RaspAP is an open source project that allows you to create wireless routers from a variety of popular devices running the Debian operating system, including the Raspberry Pi. It offers an easy-to-use web interface for configuration, includes an ad blocker, and routes network traffic through the OpenVPN or WireGuard protocols.
Install RaspAP from the command line with the command:
curl -sL https://install.raspap.com | bash
Once installed, the Raspberry Pi will automatically reboot and the RaspAP settings will be set to default.
At this stage, we have already done the most difficult part. Now, every time you boot the Raspberry Pi, RaspAP will also automatically turn on and if you connect the RPi to an Ethernet outlet, we will automatically get an access point. But, if you paid attention to the default settings that RaspAP has after installation, you found DHCP working, i.e. we will have our own separate subnet, which was not part of our plans.
Let’s fix this, especially since it’s very easy to do.
Let’s move on to configuring RaspAP via the web interface. Enter the default address (10.3.141.1), username (admin) and password (secret) to access the RaspAP web interface. Go to the Hotspot > Advanced tab and enable the Bridged AP mode switch.
Then go to the Basic tab, where you can configure basic settings for the access point, such as name and network type. Complete the setup by going to the Security tab, where you set the password, encryption type, and other security settings. Save the changes. Your bridge is now configured and provides access to the local network through unsecured network outlets.
Throughout this article, we have configured the RPi to automatically operate as an Ethernet/WiFi bridge. Now it’s time to check our settings and the operation of the Raspberry Pi in conditions close to combat.
As a test environment, I suggest using a small local network consisting of two PCs and a server running Windows Server 2008. This network is routed through a router.
The server, as you already understood, has an IP address of 192.168.1.4.
And at this time, Malinka, connected to the network, began to distribute access to our network. I specifically gave a clear name to the network so that it is easy to identify.
Judging by the received IP address, the machine with Kali is located in the target grid.
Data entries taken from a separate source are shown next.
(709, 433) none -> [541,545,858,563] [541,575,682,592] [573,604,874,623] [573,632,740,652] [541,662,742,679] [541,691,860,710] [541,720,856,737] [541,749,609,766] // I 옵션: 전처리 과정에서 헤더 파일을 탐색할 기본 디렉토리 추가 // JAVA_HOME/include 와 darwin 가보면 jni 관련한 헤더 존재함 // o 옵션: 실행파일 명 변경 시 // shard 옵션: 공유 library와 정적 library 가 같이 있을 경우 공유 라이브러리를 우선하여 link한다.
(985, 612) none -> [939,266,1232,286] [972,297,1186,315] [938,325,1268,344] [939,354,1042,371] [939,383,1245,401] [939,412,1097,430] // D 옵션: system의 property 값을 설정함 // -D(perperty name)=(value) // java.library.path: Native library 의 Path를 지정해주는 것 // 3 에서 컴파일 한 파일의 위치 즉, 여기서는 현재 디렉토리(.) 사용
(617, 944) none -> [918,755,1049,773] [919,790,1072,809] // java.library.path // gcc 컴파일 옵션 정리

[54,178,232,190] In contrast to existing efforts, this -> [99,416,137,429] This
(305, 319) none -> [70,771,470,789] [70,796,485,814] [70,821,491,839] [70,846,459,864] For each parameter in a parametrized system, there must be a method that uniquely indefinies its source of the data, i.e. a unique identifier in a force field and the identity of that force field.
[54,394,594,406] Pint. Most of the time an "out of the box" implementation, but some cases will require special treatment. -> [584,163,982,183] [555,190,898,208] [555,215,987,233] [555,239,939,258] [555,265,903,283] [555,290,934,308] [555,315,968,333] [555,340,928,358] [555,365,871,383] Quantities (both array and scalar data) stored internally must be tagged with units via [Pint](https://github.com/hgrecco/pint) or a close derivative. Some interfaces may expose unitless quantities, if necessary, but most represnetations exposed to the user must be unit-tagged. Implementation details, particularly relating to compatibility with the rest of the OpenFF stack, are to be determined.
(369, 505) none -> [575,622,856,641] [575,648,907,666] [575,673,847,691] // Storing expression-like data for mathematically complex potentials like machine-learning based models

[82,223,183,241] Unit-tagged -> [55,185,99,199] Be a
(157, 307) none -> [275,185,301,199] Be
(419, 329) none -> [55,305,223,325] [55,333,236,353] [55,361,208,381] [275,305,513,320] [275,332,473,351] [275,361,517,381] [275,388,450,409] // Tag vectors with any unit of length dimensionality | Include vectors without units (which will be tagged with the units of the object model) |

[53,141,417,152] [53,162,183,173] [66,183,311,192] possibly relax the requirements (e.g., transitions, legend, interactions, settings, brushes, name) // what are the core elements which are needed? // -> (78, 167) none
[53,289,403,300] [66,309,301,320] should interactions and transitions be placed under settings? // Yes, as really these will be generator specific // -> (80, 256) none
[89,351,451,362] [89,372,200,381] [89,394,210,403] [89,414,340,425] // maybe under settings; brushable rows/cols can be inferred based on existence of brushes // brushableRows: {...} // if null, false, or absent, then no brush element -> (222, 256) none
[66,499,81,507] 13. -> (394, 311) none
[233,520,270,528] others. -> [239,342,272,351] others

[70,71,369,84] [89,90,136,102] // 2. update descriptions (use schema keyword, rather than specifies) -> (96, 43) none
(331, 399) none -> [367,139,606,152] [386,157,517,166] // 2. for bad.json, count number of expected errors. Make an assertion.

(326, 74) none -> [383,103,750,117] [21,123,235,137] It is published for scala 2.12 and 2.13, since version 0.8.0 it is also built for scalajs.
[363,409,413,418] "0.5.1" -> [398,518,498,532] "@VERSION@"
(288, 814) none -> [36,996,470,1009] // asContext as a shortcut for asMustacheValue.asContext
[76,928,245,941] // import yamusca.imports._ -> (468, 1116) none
But still worth checking. Therefore, we scan the network using a well-known utility, NMAP.
After the scan is completed, we receive the output of devices on the network. One of which belongs to the IP address of the target server. Let’s do a more targeted scan.
From the output of the scanner, we received confirmation that at the address: 192.168.1.4 there is indeed a machine with the server software installed. Having found out the version of which, we can assume the presence of the BlueKeep vulnerability, which is present in the RDP service, Windows Server 2008. Open port 3389 tells us that the service is active.
Using Metasploit, we are convinced of this.
Hence, we have verified that our configured bridge functions without any problems.
It is important to remember that the use of such methods should be limited to security testing with the consent of the network owners and in compliance with all legal regulations and laws.